#### SUPPLIED RECORDS ####

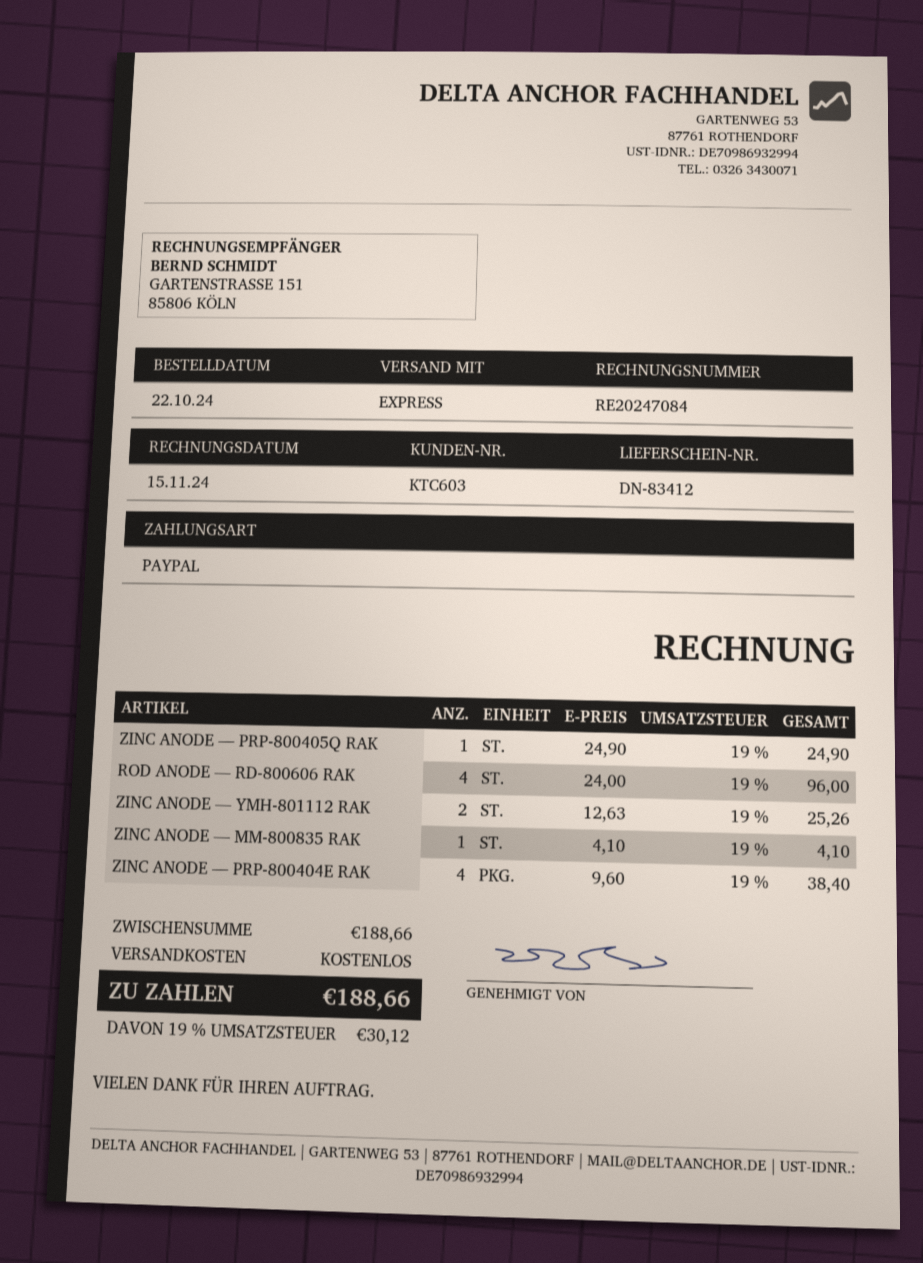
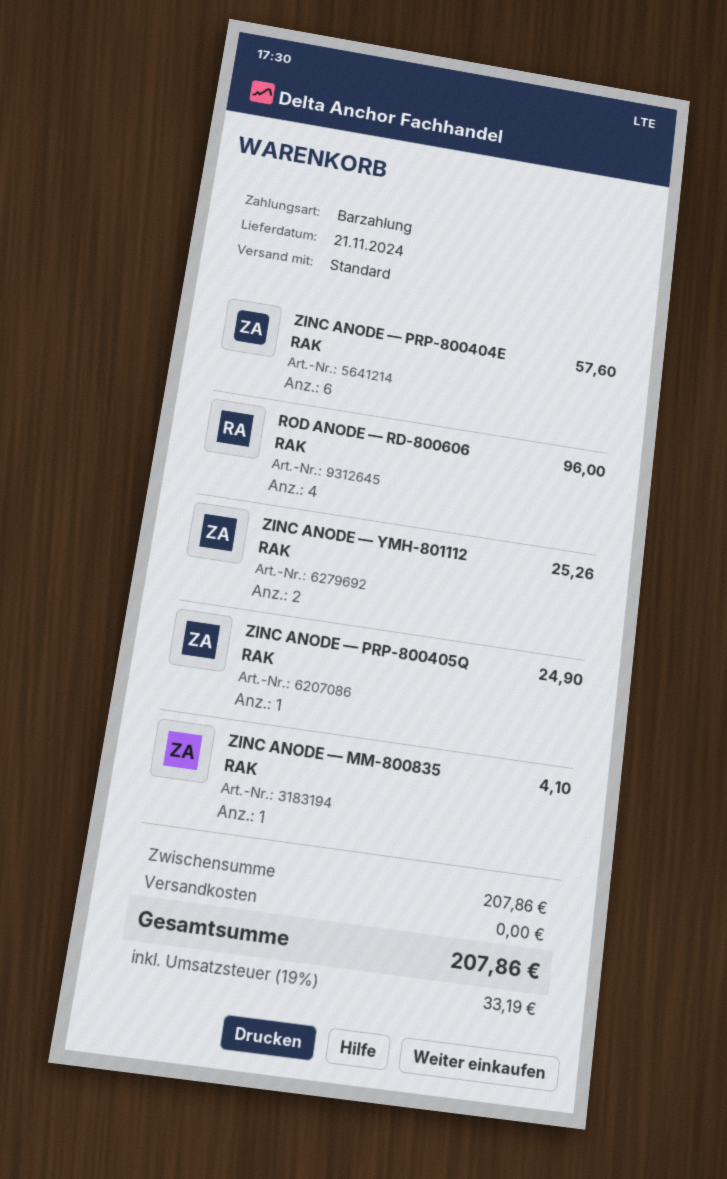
payment method: PayPal -> cash
shipping method: express -> standard
ZINC ANODE — PRP-800404E RAK: 4 for 38.40 -> 6 for 57.60
subtotal: 188.66 -> 207.86
tax: 19% = 30.12 -> 19% = 33.19
total: 188.66 -> 207.86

####

PROBLEM TO WORK ON:
Copy down every line of the entries containing the word "method".

SOLVED EXERCISE:
payment method: PayPal -> cash
shipping method: express -> standard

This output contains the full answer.